L’autre interprétation possible, c’est que la Chine mise effectivement tout sur son marché intérieur. Elle partirait du constat que le rebond de la croissance aux Etats-Unis et en Europe n’est qu’une fraude statistique et que la consommation des ménages occidentaux va inexorablement se dégrader au cours des prochains mois et des prochaines années, sous l’effet conjugué de la hausse du chômage et de l’alourdissement de la facture fiscale. Ce serait à l’image de ce qui se met déjà en place en Grèce, au Portugal et en Espagne… et qui a déjà été imposé aux pauvres citoyens irlandais dès l’entame de l’année 2009.
▪ Les pays du « Club Méditerranée » ont simplement bénéficié d’un an de grâce en matière de taxes et d’impôts. La France et l’Angleterre préserveront le statu quo jusqu’au début de l’été… mais dès que les échéances électorales seront passées (en avril pour les régionales dans l’Hexagone, le 3 juin prochain pour les législatives outre-Manche), il va falloir que les contribuables préparent leur carnet de chèques.
A ce petit jeu, on peut se demander combien de temps l’Oncle Sam pourra tenir, avec sa douzaine d’Etats en faillite et pratiquement le double en fâcheuse posture budgétaire ! Wall Street a encore un peu de temps pour y réfléchir, mais certainement pas de longs trimestres de neutralité fiscale pour encaisser des dividendes en toute quiétude.
Toute embellie ponctuelle constitue donc une bonne opportunité pour s’alléger, surtout lorsque les nouvelles — comme ce fut le cas mardi — ne sont pas bonnes !
▪ Après l’annonce d’un nouveau recul des prix immobiliers aux Etats-Unis en décembre 2009, la publication de l’indice de confiance du Conference Board (en chute libre de 10 points à 46 contre 56,5 fin janvier) a littéralement assommé les marchés. Le CAC 40 n’a pas tardé à chuter de 1,5%, testant les 3 700 points dès 16h30 avant d’enfoncer ce seuil vers 17h15.
Malgré de piètres chiffres américains, l’euro a continué de s’enfoncer vers de nouveaux plus bas annuels : -0,85% à 1,3500 $ tout rond. Les cambistes n’ont retenu que la dégradation de notation de quatre des plus grandes banques grecques annoncée par Fitch et la déception causée mardi matin par l’IFO. Le baromètre du moral des milieux d’affaires allemands s’est inscrit en léger recul à 95,2 contre 95,8 au mois de janvier au lieu d’une petite appréciation vers 96, la hausse de la composante « anticipations » passant complètement inaperçue.
En France, les dépenses de consommation des ménages en produits manufacturés ont chuté de 2,7% en volume, après une hausse de 1,3% en décembre.
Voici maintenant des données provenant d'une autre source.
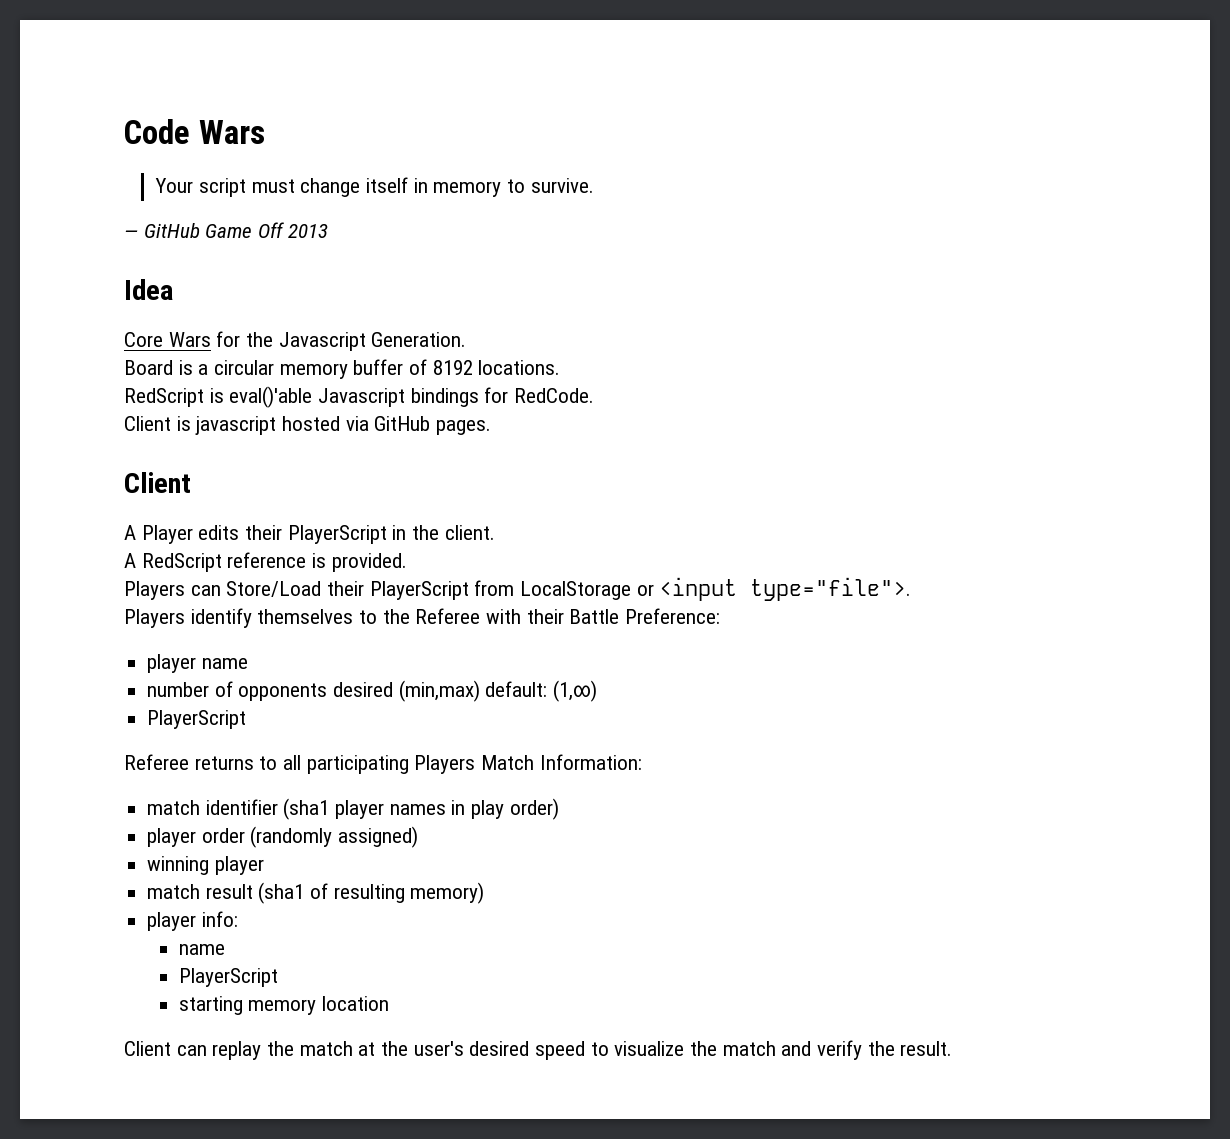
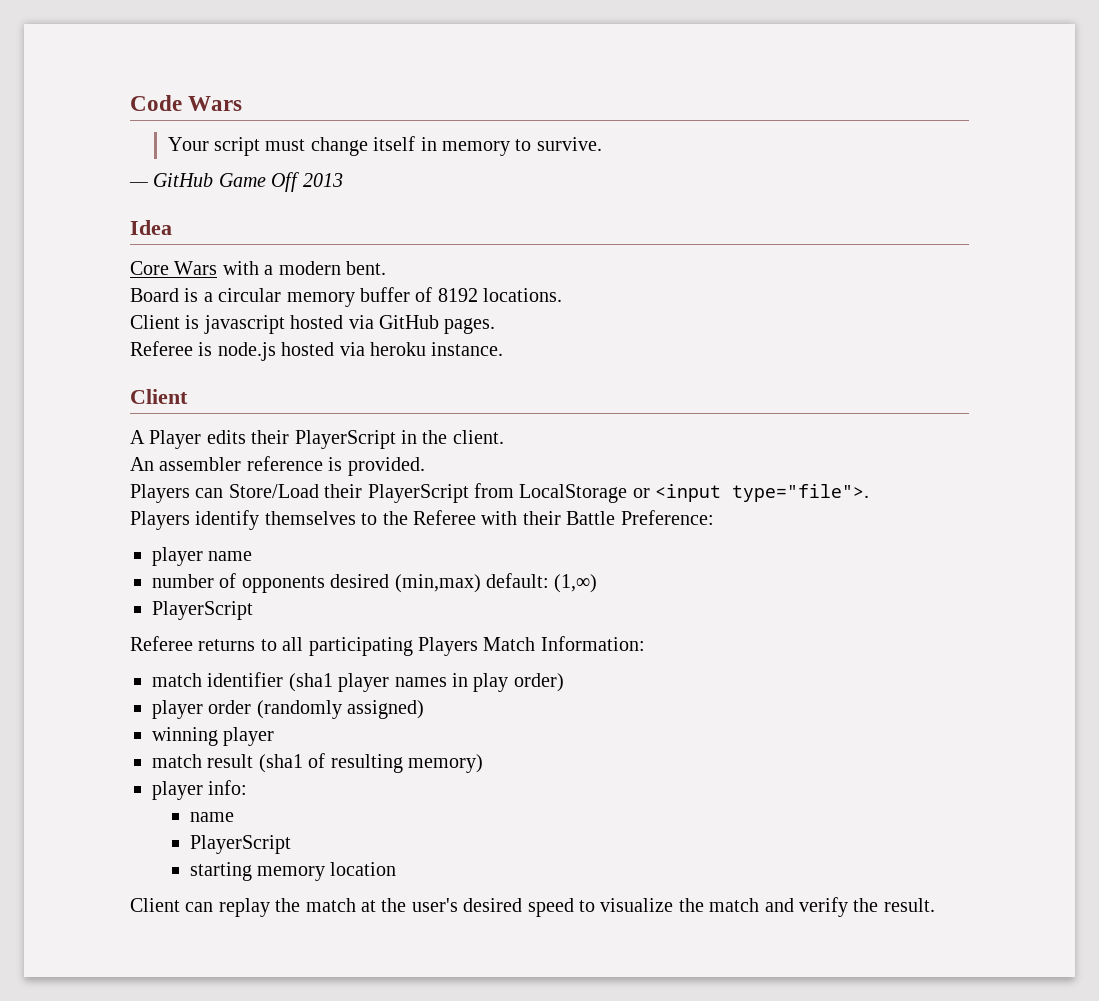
[216,331,467,351] for the Javascript Generation. -> [222,261,386,275] with a modern bent.
[124,386,595,408] // RedScript is eval()'able Javascript bindings for RedCode. -> (563, 295) none
(492, 427) none -> [130,341,504,361] // Referee is node.js hosted via heroku instance.
[124,553,222,572] A RedScript -> [130,457,242,471] An assembler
Si les soldes ont bien fonctionné (hausse de 1,6% des ventes de textile/cuir), les immatriculations de véhicules ont plongé de 16,7%… un des effets prévisibles de la diminution de la prime à la casse.
Cette statistique a littéralement plombé le compartiment automobile à Paris. D’une hausse initiale de 1% en début de séance, l’indice sectoriel est passé à une correction de -3%.
▪ Le CAC 40 préserve in extremis le seuil des 3 700 points (-1,32% à 3 707), alors qu’il flirtait avec les 1% de hausse après une demi-heure de cotation — un plus haut pour le mois de février a même été inscrit à 3 791,5 points.
Il a ensuite subi un violente rechute — de pratiquement 100 points, jusque sur 3 696 points –, et semble bien parti pour s’en aller refermer le gap des 3 669 points du 16 février, alors que tous les gains accumulés depuis l’ouverture du 17/02 (à 3 707 points) ont été effacés d’un seul coup. Wall Street a chuté de 1% et s’en sort mieux que Paris ou Francfort.
Les jeux étaient faits dès la publication de l’indice du Conference Board. Les pertes se sont ensuite encore creusées peu avant l’heure du déjeuner (-1,4% en moyenne), légèrement réduites à l’heure du café… mais les vendeurs sont revenus à la charge en fin de séance et les scores n’apparaissent pas démesurés compte tenu des déceptions relatives aux statistiques du jour.
Les investisseurs américains n’ont pas encore lâché l’affaire. Ils comptent toujours sur Mister Big Ben pour leur ménager encore six mois de récréation sous azote et leur permettre de rêver à un bouquet final — avant que la psychologie du marché passe en mode dépression.